While Reza Pahlavi made his comment before Mr. Heil wrote his article, there were plenty of other similar voices. Absent from Mr. Heil’s article was any mention of an earlier Wall Street Journal editorial heavily criticizing the VOA, in particular for the content coming from the VOA Persian (Farsi) Service and ineffective cyber countermeasures to the Iranians blocking Internet content from the agency.

The end result is a piece lacking balance and perpetuating the agency as notorious for being tone deaf, dumb and blind when it comes to critical analysis of its operations, particularly justified criticism.
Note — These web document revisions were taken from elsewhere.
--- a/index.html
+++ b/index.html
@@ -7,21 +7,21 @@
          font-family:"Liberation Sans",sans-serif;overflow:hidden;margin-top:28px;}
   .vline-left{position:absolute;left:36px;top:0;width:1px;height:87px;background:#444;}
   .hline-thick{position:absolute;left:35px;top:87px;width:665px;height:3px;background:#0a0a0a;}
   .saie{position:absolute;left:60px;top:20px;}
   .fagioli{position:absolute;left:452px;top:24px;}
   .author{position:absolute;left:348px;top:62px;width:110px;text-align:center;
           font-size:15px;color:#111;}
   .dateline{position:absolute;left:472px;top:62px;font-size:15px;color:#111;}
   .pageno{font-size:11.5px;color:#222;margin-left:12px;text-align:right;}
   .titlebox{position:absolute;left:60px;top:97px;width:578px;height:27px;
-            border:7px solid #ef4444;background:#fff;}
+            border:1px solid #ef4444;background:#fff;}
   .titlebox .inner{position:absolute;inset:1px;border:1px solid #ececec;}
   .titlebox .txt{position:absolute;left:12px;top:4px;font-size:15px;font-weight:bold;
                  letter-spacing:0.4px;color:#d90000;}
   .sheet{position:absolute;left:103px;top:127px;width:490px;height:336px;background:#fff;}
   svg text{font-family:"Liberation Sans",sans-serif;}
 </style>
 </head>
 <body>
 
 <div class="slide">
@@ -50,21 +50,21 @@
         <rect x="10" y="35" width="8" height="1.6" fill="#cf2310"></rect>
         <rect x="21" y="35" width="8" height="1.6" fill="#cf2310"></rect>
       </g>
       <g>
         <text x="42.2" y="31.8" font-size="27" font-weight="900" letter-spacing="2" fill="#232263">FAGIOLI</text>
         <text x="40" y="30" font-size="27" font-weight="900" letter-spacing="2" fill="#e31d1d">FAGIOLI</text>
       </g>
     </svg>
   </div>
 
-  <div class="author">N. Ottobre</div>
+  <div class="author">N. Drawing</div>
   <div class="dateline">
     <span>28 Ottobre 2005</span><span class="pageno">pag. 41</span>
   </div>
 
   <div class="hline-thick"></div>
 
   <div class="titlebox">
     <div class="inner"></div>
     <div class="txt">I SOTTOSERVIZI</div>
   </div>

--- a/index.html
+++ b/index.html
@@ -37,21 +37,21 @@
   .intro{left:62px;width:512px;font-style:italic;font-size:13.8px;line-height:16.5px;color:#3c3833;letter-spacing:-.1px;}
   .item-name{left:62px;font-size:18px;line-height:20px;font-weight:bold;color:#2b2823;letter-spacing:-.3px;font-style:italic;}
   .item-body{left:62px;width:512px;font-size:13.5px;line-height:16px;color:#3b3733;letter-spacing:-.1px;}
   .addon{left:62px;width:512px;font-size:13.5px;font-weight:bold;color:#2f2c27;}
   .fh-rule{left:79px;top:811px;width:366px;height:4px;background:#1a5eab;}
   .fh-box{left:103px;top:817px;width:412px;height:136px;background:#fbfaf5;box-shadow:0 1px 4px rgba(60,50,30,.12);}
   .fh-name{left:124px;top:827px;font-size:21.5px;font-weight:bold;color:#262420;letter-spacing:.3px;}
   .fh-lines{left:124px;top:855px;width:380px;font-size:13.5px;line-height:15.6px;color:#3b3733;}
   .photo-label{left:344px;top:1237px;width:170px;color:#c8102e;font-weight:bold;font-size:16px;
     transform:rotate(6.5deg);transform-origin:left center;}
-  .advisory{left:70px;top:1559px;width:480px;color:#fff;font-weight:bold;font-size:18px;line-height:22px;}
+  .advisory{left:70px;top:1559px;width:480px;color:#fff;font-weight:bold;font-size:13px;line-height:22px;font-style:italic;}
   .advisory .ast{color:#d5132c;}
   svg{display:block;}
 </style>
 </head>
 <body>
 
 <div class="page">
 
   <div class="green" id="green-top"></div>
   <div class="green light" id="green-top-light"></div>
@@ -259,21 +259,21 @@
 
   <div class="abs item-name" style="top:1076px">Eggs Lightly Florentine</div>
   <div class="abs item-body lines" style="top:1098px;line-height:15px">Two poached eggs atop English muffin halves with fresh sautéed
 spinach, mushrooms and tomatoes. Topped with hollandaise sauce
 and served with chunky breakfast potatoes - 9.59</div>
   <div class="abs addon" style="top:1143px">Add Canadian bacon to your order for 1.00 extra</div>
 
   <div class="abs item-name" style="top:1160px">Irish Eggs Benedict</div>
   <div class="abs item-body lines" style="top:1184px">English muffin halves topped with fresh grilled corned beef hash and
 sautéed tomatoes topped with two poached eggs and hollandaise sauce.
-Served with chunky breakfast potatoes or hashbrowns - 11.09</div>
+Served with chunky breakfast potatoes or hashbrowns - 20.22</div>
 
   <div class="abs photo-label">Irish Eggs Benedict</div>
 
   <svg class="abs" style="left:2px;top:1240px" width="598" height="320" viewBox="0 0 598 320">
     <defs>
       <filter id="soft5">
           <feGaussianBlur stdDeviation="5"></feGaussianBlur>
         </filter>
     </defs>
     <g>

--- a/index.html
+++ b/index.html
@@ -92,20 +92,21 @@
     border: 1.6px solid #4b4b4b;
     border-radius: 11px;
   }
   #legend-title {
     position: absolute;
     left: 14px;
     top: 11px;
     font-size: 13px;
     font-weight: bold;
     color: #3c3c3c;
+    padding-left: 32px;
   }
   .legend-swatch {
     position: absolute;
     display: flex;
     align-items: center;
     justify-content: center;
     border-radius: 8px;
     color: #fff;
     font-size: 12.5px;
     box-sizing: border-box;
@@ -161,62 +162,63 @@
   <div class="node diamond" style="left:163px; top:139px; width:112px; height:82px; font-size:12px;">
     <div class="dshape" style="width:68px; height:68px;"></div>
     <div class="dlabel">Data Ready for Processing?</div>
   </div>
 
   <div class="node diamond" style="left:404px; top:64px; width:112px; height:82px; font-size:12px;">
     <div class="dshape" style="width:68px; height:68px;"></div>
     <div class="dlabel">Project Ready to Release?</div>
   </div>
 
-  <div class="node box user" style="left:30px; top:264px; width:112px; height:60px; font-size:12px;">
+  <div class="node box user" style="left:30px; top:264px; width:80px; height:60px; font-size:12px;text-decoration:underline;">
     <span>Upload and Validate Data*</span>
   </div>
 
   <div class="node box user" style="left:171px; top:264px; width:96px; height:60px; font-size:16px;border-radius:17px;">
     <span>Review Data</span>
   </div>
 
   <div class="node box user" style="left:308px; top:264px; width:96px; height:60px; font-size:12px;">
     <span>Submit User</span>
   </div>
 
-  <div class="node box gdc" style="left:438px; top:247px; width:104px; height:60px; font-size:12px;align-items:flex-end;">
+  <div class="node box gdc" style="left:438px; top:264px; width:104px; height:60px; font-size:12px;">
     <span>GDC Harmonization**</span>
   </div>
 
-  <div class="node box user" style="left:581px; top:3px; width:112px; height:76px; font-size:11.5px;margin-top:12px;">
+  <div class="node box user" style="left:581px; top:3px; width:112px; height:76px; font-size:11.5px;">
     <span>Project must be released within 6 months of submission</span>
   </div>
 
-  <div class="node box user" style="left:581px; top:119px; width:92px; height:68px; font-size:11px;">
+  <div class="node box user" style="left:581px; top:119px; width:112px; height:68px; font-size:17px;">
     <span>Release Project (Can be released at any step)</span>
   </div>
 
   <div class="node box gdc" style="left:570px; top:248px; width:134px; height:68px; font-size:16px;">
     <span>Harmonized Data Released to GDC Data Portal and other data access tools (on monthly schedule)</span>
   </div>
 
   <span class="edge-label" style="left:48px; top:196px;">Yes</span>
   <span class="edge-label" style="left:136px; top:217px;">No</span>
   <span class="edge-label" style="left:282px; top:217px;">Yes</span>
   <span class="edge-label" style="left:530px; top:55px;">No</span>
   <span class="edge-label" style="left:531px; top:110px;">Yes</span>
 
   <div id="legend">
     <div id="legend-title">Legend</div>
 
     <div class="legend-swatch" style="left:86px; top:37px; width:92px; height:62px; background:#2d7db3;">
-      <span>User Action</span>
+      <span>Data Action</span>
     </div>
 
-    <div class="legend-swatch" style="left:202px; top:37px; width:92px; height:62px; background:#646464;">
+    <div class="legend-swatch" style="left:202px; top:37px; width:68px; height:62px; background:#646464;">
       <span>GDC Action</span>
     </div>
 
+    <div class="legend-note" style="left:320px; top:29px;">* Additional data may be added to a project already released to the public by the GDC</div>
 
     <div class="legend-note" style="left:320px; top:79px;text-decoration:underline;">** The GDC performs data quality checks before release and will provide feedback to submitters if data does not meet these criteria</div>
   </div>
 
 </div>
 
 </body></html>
Referring to VOA programming to Iran, Heil remarked,

“The U.S. public diplomacy benefits were instantaneous. They included VOA interviews with NSC spokesperson Michael Anton, and interviews by VOA contributor Greta Van Susteren with Vice President Mike Pence, National Security Advisor H. R. McMaster, and Senate Foreign Affairs Committee ranking member Ben Cardin (D-MD).”

The reality is that VOA was late with full-fledged reporting on the latest Iran protests and started out by giving considerable airtime and online space to officials of the Iranian regime making threats against the protesters. This was duly noted by many Iranians and Iranian Americans in their irate social media comments, which Mr. Heil ignored. Interviews with US officials, some of them conducted by Greta Van Susteren came late and could not repair the damage to VOA’s credibility and reputation.

In order to reinforce the myth of VOA programming effectiveness in Iran despite plenty of evidence that anti-regime Iranians find them offensive and counterproductive, Mr. Heil throws out audience numbers that are highly misleading and taken out of context. It is not unusual for audience numbers for any kind of media to increase during crises. What matters is the impact and whether the impact is positive or negative in relation to the outlet’s mission.

This has long been a tactic of current agency officials: making unilateral declarations and hoping that the agency gets some traction from fiction. Talk about elusive “metrics” doesn’t get the job done.

To outward appearances, perhaps Mr. Heil believes a need exists to preserve some luster from VOA’s bygone era, whether real or exaggerated, to justify keeping the agency alive. Fuzzy calculations of the effectiveness of agency programs distract from real problems: lack of leadership, mismanagement and a VOA Persian Service which has long been known to be poorly managed, contentious within itself and in its program content to Iran.

The top priority of this agency is self-preservation. In reality, it is a legacy operation that is lost in contemporary times and facing challenges that were either non-existent or not as pervasive and sophisticated as in the 21st century. It has not been handling these challenges well.

With Iran, it is a fool’s errand to believe that the agency has somehow moved the dimensions of internal turmoil or dissent within the Islamic Republic that is favorable to the agency or the US Government. Many anti-regime Iranians are convinced that VOA and Radio Farda are doing the opposite: helping to keep the Iranian Islamist regime in power. Their social media comments and the recent warning from Reza Pahlavi, who is usually very restrained and diplomatic, contradict Mr. Heil’s Pollyannish assertions.

As US interests go in Iran, intended outcomes can be quite complex. Intelligent programming decisions are best made by knowing the intended audience and what the audience thinks, in Iran and elsewhere.

This agency has demonstrated repeatedly that it lacks a superior intelligent capacity to do so on a wide scale.